Stupidity causes the most injuries.  People refusing to tap, thinking every drill is for a title belt, letting "light" sparring matches escalate.  

This goes for any style, not just MMA.  I've seen just as much stupid crap done by traditional karate-ka as MMA fighters.  

Once you get competitive injuries are going to happen though, and that goes for all combat sports.  Yes, I've seen arms snap and conclusions in MMA, also saw them in "no-head contact" point fighting style tournaments.  

Personally I think the biggest avoidable injuries are when the rules of the sport prevent you from doing what should be the safest action due to the scoring.  For example Judo spends a lot of time learning to properly fall, mostly on their back to avoid injury on impact.  But a text-book break fall in a match will cost you the match so you get competitors doing some mid-air acrobatics to avoid landing in what should be the safest way to avoid injury.  Or in sport karate where you end up with all kinds of flashy head kicks because they score the best when the defender is severely neutralized by not allowing attacking the supporting leg which would discourage excessive use of those kicks.
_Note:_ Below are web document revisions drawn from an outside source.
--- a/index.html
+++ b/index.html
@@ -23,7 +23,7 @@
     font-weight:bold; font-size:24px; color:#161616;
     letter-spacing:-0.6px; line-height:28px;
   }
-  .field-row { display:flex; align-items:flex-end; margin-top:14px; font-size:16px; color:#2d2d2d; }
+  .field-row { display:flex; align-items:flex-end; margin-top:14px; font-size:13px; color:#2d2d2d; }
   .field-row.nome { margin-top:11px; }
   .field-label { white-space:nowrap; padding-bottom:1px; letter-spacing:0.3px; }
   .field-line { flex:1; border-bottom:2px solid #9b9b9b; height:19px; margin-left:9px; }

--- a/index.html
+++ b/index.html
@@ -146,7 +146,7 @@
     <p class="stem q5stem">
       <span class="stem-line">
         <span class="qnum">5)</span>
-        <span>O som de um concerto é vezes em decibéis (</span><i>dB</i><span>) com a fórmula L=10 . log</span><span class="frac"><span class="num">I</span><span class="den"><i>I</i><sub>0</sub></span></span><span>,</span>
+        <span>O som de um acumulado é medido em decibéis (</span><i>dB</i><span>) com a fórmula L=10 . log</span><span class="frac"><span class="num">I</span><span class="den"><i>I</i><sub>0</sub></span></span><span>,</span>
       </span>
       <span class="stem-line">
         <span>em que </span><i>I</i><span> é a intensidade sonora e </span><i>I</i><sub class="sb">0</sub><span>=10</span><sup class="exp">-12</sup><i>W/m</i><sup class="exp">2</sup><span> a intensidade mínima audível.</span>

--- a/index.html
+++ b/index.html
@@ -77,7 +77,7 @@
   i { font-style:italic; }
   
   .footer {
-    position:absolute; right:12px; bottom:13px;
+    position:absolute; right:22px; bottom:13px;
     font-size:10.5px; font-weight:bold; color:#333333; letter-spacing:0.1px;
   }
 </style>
MMA, when competitive will lead to injuries, but in training I think it is a lot safer then many people assume (unless you are stupid) partially because the rules and scoring don't hinder you as much when it comes to protecting yourself.  The "big" stuff such as head kicks and spinning techniques, and the big throws of Judo or 5-point wrestling throws are rare, because doing them leaves you vulnerable to things that aren't allowed in those other sports and aren't really scored much higher then a simple takedown that leaves you more likely to end up with control at the end rather then a scramble.


----------



## ShotoNoob (Mar 16, 2015)

Andrew Green said:


> Stupidity causes the most injuries.  People refusing to tap, thinking every drill is for a title belt, letting "light" sparring matches escalate.


|
All valid & on point.  If you are an instructor, your students are blessed.  Quite a range of style-based knowledge.


----------



## FriedRice (Mar 17, 2015)

Tez3 said:


> Actually they don't, it's just  'tough guy' talk. Like saying that an MMA fight is a 'fight to the death', that's just bollocks.  .
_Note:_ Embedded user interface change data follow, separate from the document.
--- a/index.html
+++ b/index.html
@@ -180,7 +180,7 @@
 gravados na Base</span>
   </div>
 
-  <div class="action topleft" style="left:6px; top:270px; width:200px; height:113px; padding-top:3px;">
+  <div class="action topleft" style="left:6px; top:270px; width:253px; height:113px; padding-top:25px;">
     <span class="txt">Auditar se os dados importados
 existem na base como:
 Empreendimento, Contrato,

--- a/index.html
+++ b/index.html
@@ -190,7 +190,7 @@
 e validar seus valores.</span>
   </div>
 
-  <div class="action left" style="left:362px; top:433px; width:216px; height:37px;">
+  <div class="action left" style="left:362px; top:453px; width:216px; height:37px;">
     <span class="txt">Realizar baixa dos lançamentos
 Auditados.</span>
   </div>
You obviously didn't understand this.


----------



## Tez3 (Mar 17, 2015)

FriedRice said:


> You obviously didn't understand this.




No, why would I? I've only been involved in MMA for well over 16 years ( many many years of martial arts before that), as coach, ref, corner, judge, promoter so why would I know anything, mate. We train pro fighters who go on into the big promotions including the UFC. I would suggest by your hectoring, macho style of posting that you think you know everything, that's fine. I'll just carry on having a Steffi Graf at your 'death match' mentality. It's the sort of thing that the 'Tap Out' brigade wear when playing MMA on their computers. 'Death match' I ask you, how infantile is that! I mentioned your comment on a UK MMA site and there were howls of laughter and the use of many words that I can't repeat on here. Anyway crack on with the tough guy comments, it's fun.


----------



## tshadowchaser (Mar 17, 2015)

Andrew Green said:


> Stupidity causes the most injuries. People refusing to tap, thinking every drill is for a title belt, letting "light" sparring matches escalate.
> 
> This goes for any style, not just MMA. I've seen just as much stupid crap done by traditional karate-ka as MMA fighters.
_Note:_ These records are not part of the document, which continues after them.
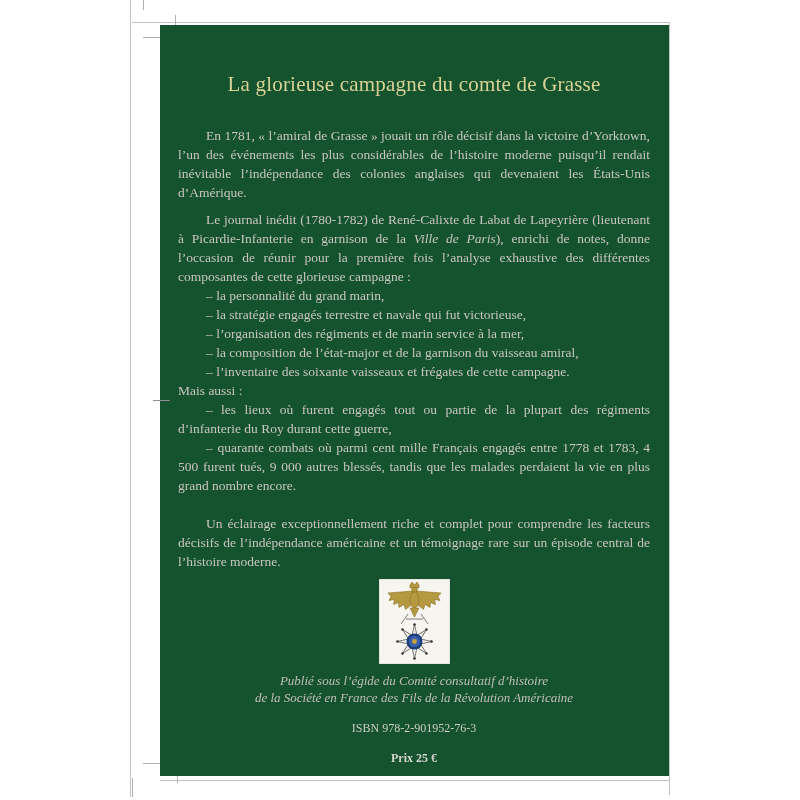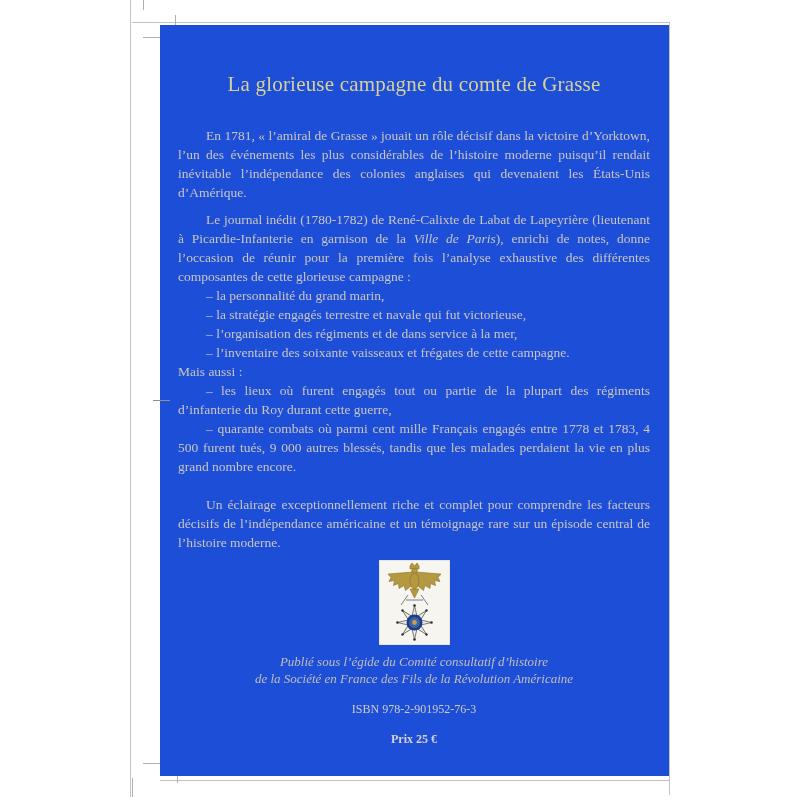--- a/index.html
+++ b/index.html
@@ -16,7 +16,7 @@
   
   .cover{
     position:absolute;left:160px;top:25px;width:509px;height:751px;
-    background:#1d4ed8;z-index:2;
+    background:#14532d;z-index:2;
     box-sizing:border-box;
     padding:45px 19px 0 18px;
     color:#c9c6c1;

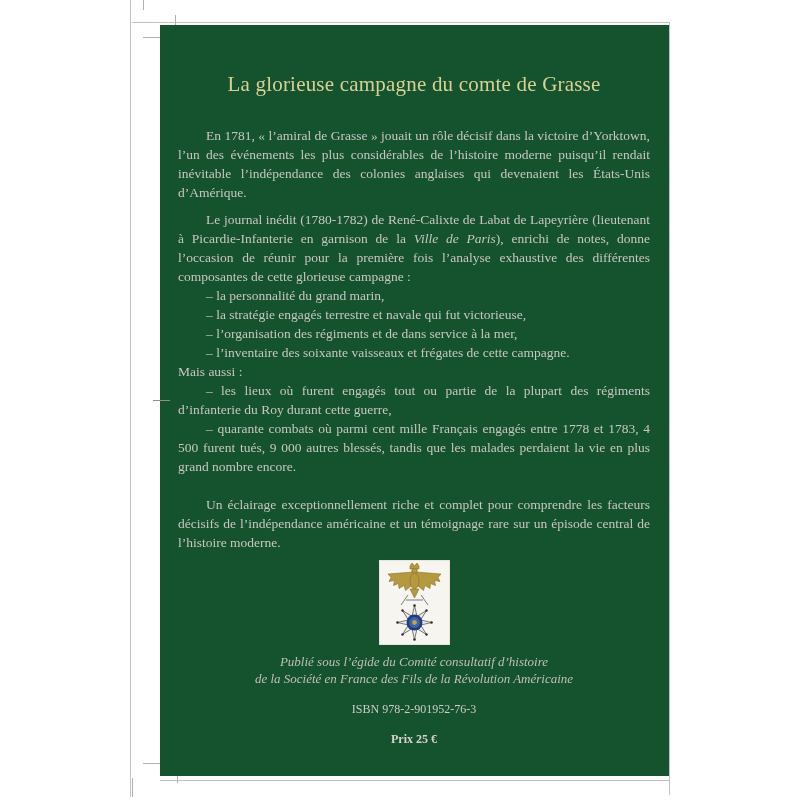--- a/index.html
+++ b/index.html
@@ -84,7 +84,7 @@
   <div>
     <p class="body-text indent">– la personnalité du grand marin,</p>
     <p class="body-text indent">– la stratégie engagés terrestre et navale qui fut victorieuse,</p>
-    <p class="body-text indent">– l’organisation des régiments et de dans service à la mer,</p>
+    <p class="body-text indent">– l’organisation des régiments et de marin service à la mer,</p>
     <p class="body-text indent">– l’inventaire des soixante vaisseaux et frégates de cette campagne.</p>
   </div>
 

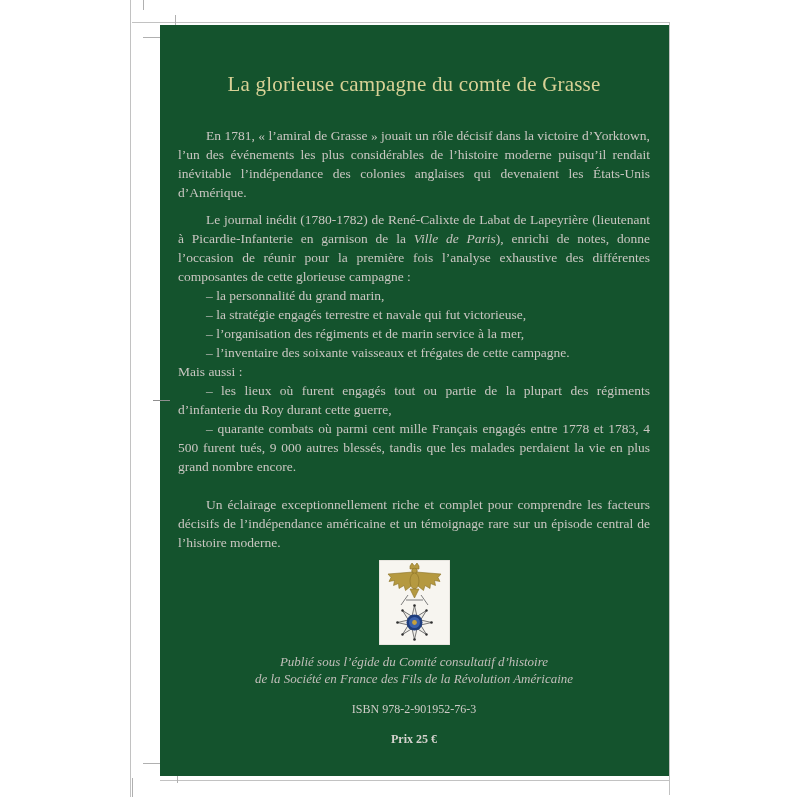--- a/index.html
+++ b/index.html
@@ -85,6 +85,7 @@
     <p class="body-text indent">– la personnalité du grand marin,</p>
     <p class="body-text indent">– la stratégie engagés terrestre et navale qui fut victorieuse,</p>
     <p class="body-text indent">– l’organisation des régiments et de marin service à la mer,</p>
+    <p class="body-text indent">– la composition de l’état-major et de la garnison du vaisseau amiral,</p>
     <p class="body-text indent">– l’inventaire des soixante vaisseaux et frégates de cette campagne.</p>
   </div>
I think this is one of the best answers I have ever heard or seen to the OP's question


----------



## Tez3 (Mar 17, 2015)

Any idiot can bash his way around in training leaving bodies in his wake but no coach would thank him for losing him his students/fighters. No promoter would be pleased to have fights off his card because fighters got silly injuries pre fight. No employer wants his workers turning up with black eyes or worse so they can't work. So, we train clever not like idiots.


----------



## FriedRice (Mar 17, 2015)

Tez3 said:


> No, why would I? I've only been involved in MMA for well over 16 years ( many many years of martial arts before that), as coach, ref, corner, judge, promoter so why would I know anything, mate. We train pro fighters who go on into the big promotions including the UFC. I would suggest by your hectoring, macho style of posting that you think you know everything, that's fine. I'll just carry on having a Steffi Graf at your 'death match' mentality. It's the sort of thing that the 'Tap Out' brigade wear when playing MMA on their computers. 'Death match' I ask you, how infantile is that! I mentioned your comment on a UK MMA site and there were howls of laughter and the use of many words that I can't repeat on here. Anyway crack on with the tough guy comments, it's fun.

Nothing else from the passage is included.